More complex tools are data hungry and might require professional assistance to use. However, they do consider individual farm circumstances and so give a more representative result.

Overseer screengrab

OverseerFM is a tool that estimates on-farm greenhouse gas emissions and their sources.

OverseerFM is an example of a more complex calculator that estimates on-farm greenhouse gas emissions and their sources. This means you can identify greenhouse gas emissions sources in your farm system and test the impact of farm management changes (for example changing how much nitrogen fertiliser is applied or reducing stocking rate) before they're made. You can also see the impact of different farm system scenarios on both greenhouse gas emissions and nutrient losses (N and P) at the same time. OverseerFM also includes a tool to estimate how much carbon could be captured and stored by existing and planned forestry blocks. This is based on MPI's carbon look-up tables for forestry accounting under the New Zealand Emissions Trading Scheme.

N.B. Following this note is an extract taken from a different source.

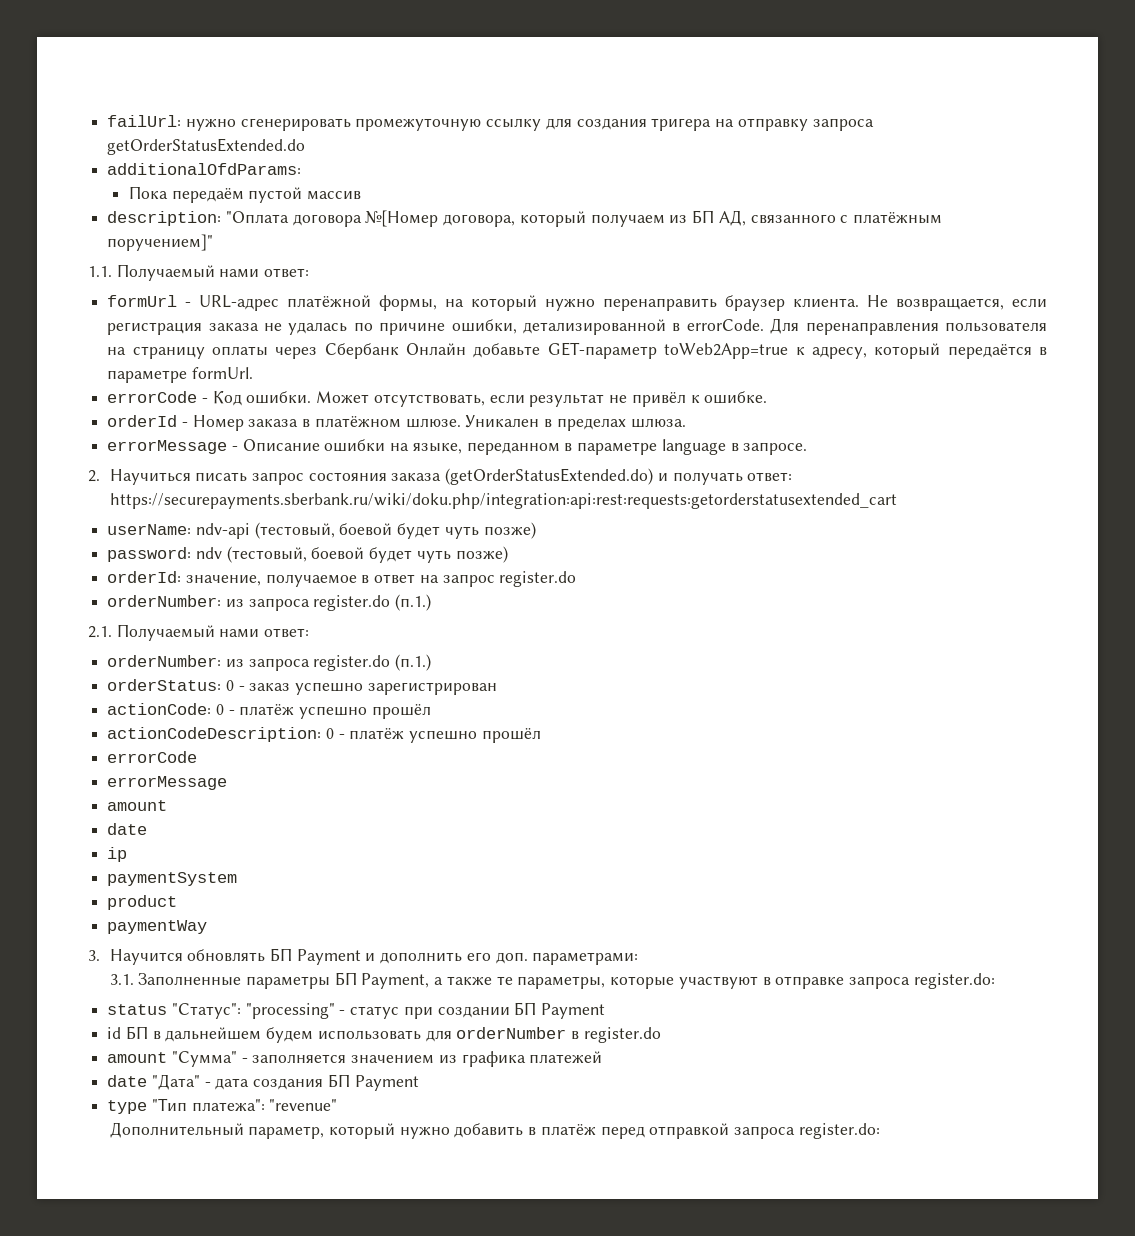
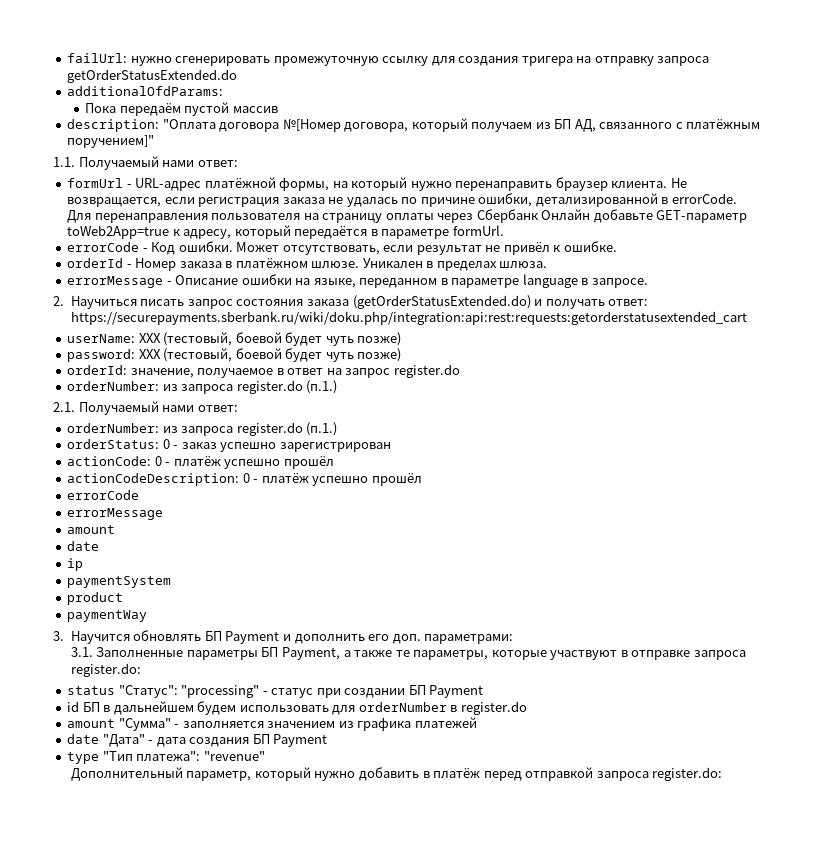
[195,523,250,539] ndv-api -> [138,333,161,343] XXX
[195,547,222,559] ndv -> [138,349,161,359] XXX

Several industry groups and organisations are developing their own calculators or tools. For example, Fonterra is providing all its farmers with a farm-specific greenhouse gas report that includes an emissions profile and helps to identify mitigation options.

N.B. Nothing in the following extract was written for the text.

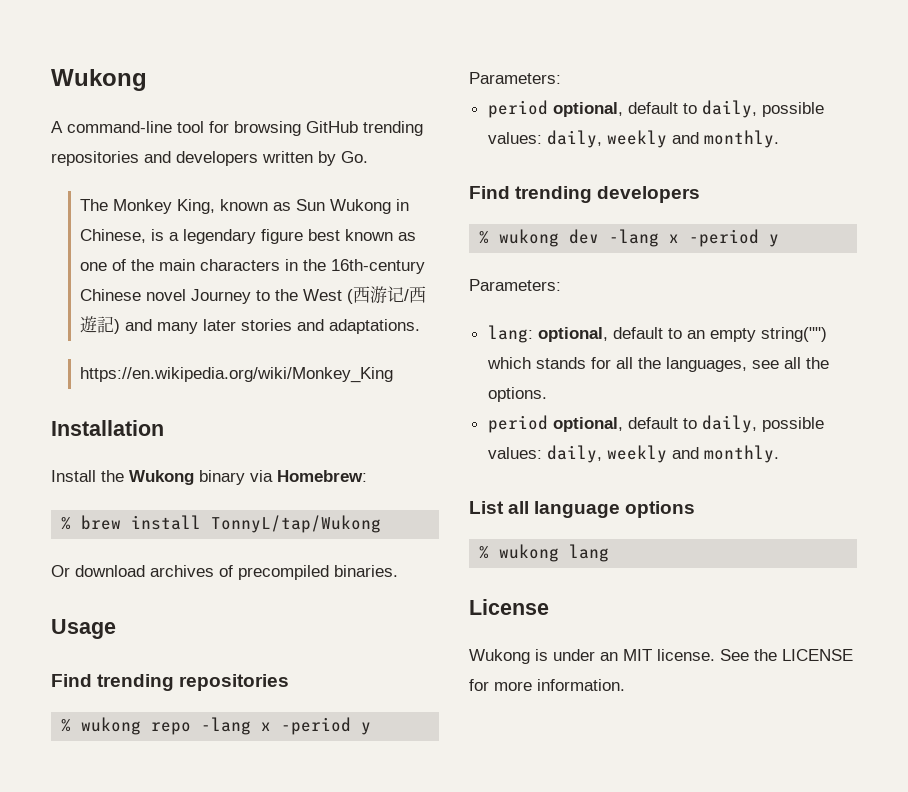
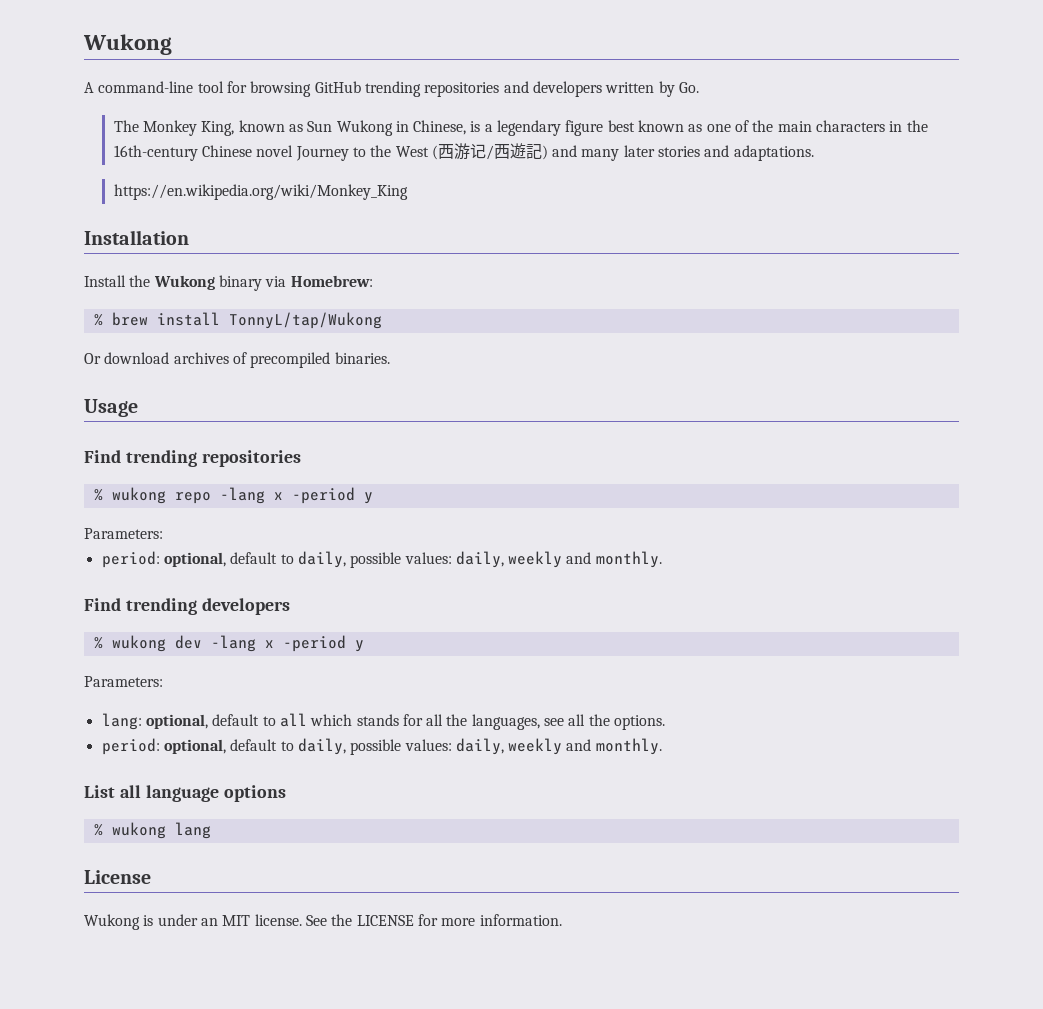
[487,100,548,118] period -> [101,551,160,568] period:
[686,327,827,342] an empty string("") -> [279,713,307,727] all
[487,415,548,433] period -> [101,738,160,755] period:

Farmax has added a greenhouse gas component to its decision-support tools for pastoral farmers (known as Farmax 8 Red Meat and Farmax 8 Dairy). A report provides information on a farm's greenhouse gas emissions and can be used to make a mitigation plan, putting this information alongside production and financials. Forestry blocks can also be added to the plan, enabling farmers to model the impact of putting marginal land into forestry.

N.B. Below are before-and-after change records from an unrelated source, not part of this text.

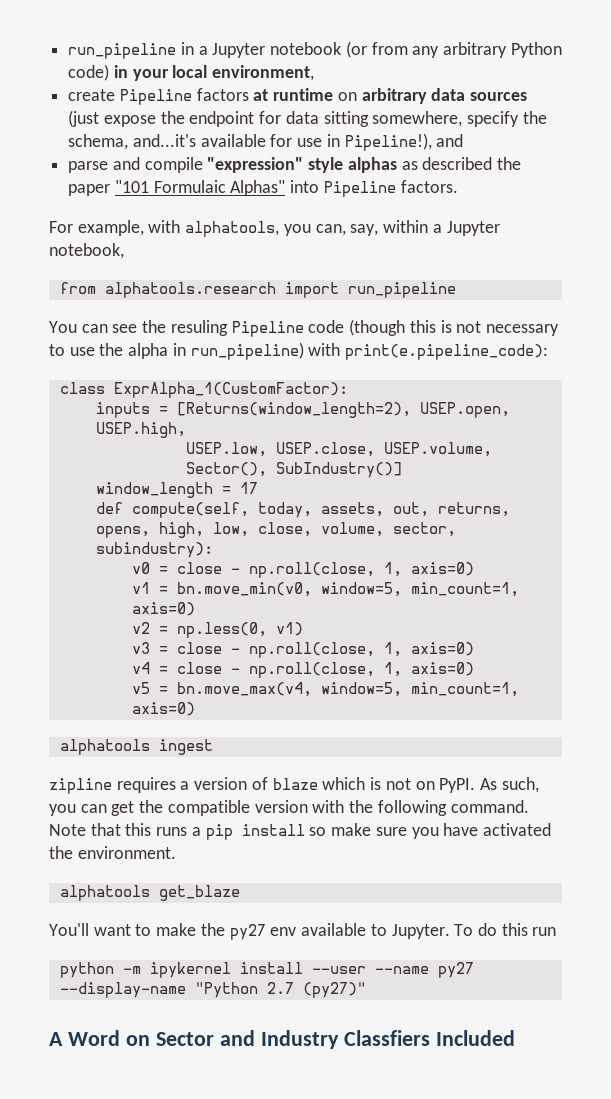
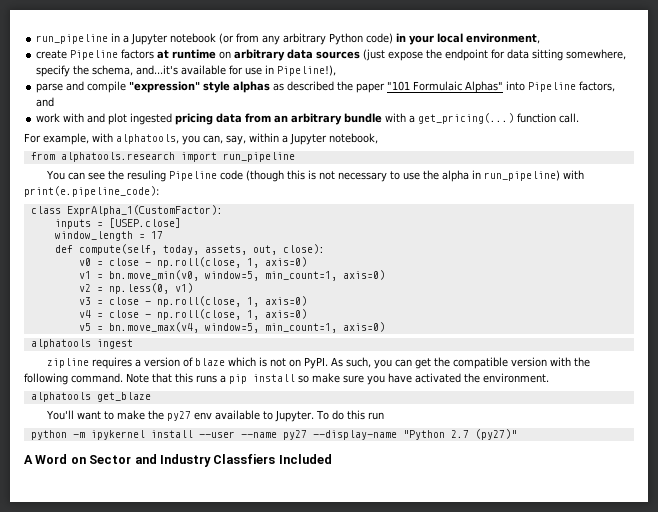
[436,134,464,147] and -> (337, 70) none
[400,180,458,193] factors. -> [579,81,616,92] [36,97,55,107] [36,113,580,125] factors, and // work with and plot ingested pricing data from an arbitrary bundle with a get_pricing(...) function call.
[176,402,510,418] [95,422,186,438] [185,442,492,457] [185,462,402,478] [Returns(window_length=2), USEP.open, USEP.high, // USEP.low, USEP.close, USEP.volume, Sector(), SubIndustry()] -> [108,218,181,228] [USEP.close]
[437,502,510,517] [95,522,456,538] [95,542,213,558] returns, opens, high, low, close, volume, sector, subindustry): -> [282,244,325,254] close):

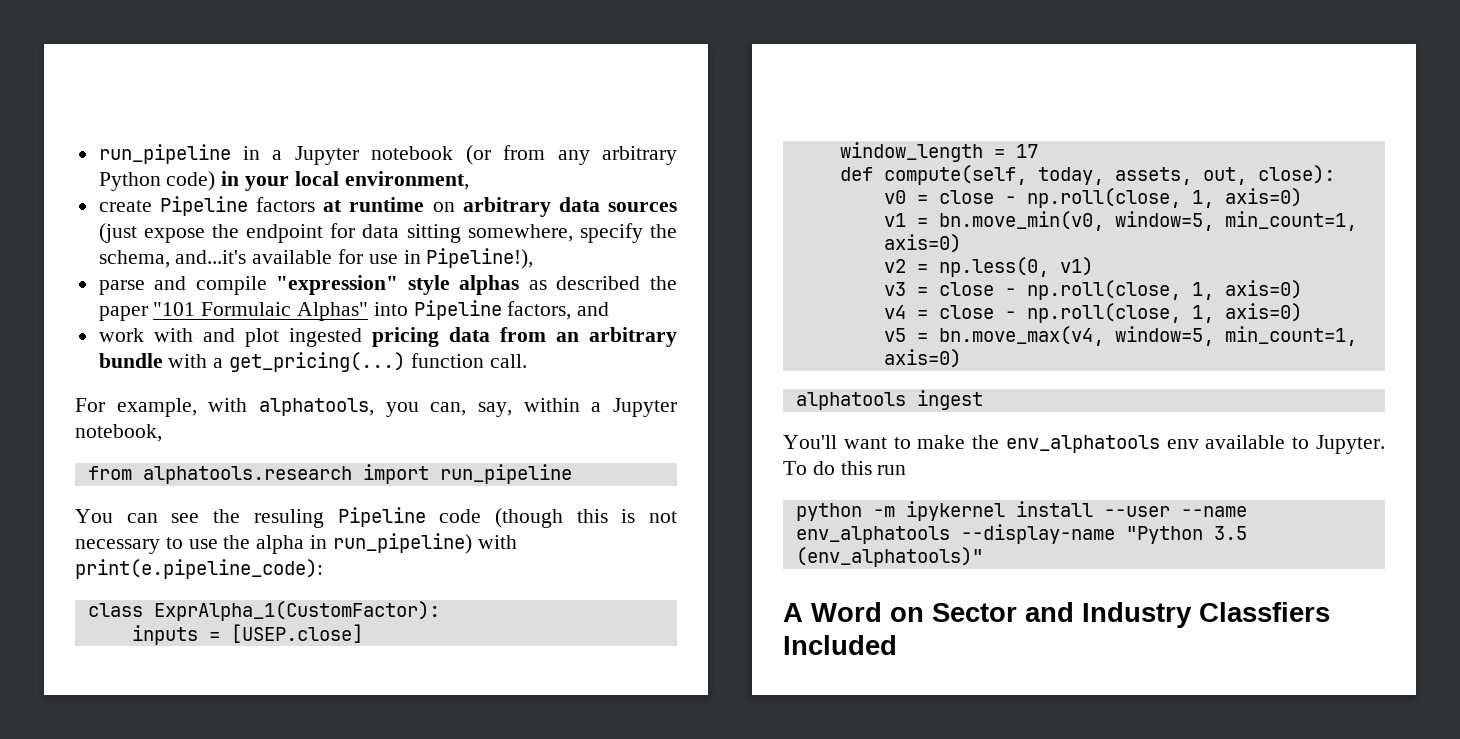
[47,357,591,369] [24,373,549,385] [30,392,151,402] // zipline requires a version of blaze which is not on PyPI. As such, you can get the compatible version with the following command. Note that this runs a pip install so make sure you have activated the environment. // alphatools get_blaze -> (983, 400) none
[167,411,192,421] py27 -> [1005,435,1160,453] env_alphatools
[282,430,307,440] py27 -> [795,526,950,544] env_alphatools
[450,429,517,440] 2.7 (py27)" -> [1213,526,1247,540] [795,547,983,567] 3.5 (env_alphatools)"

Farmax can also be manually combined with OverseerFM and purpose-built spreadsheets generated to model the impact of different greenhouse gas mitigation options on a farm system and its profitability. This approach often requires input from a specialist farm adviser. To see examples, refer to pages 44-63 of this climate change information booklet prepared for rural professionals.

There are a few things to note about the tools mentioned above:

  • The tools include carbon dioxide emissions as well as methane and nitrous oxide. However, for the purposes of reporting your farm 'number' in the future, you will likely only need to worry about methane and nitrous oxide. That's because carbon 'sinks' in eligible forests and carbon dioxide emissions from such things as fuel and heating are already covered by the New Zealand Emissions Trading Scheme.
  • The tools don't estimate changes in on-farm soil carbon stocks. The only offsets, or carbon sinks, estimated are via forestry.  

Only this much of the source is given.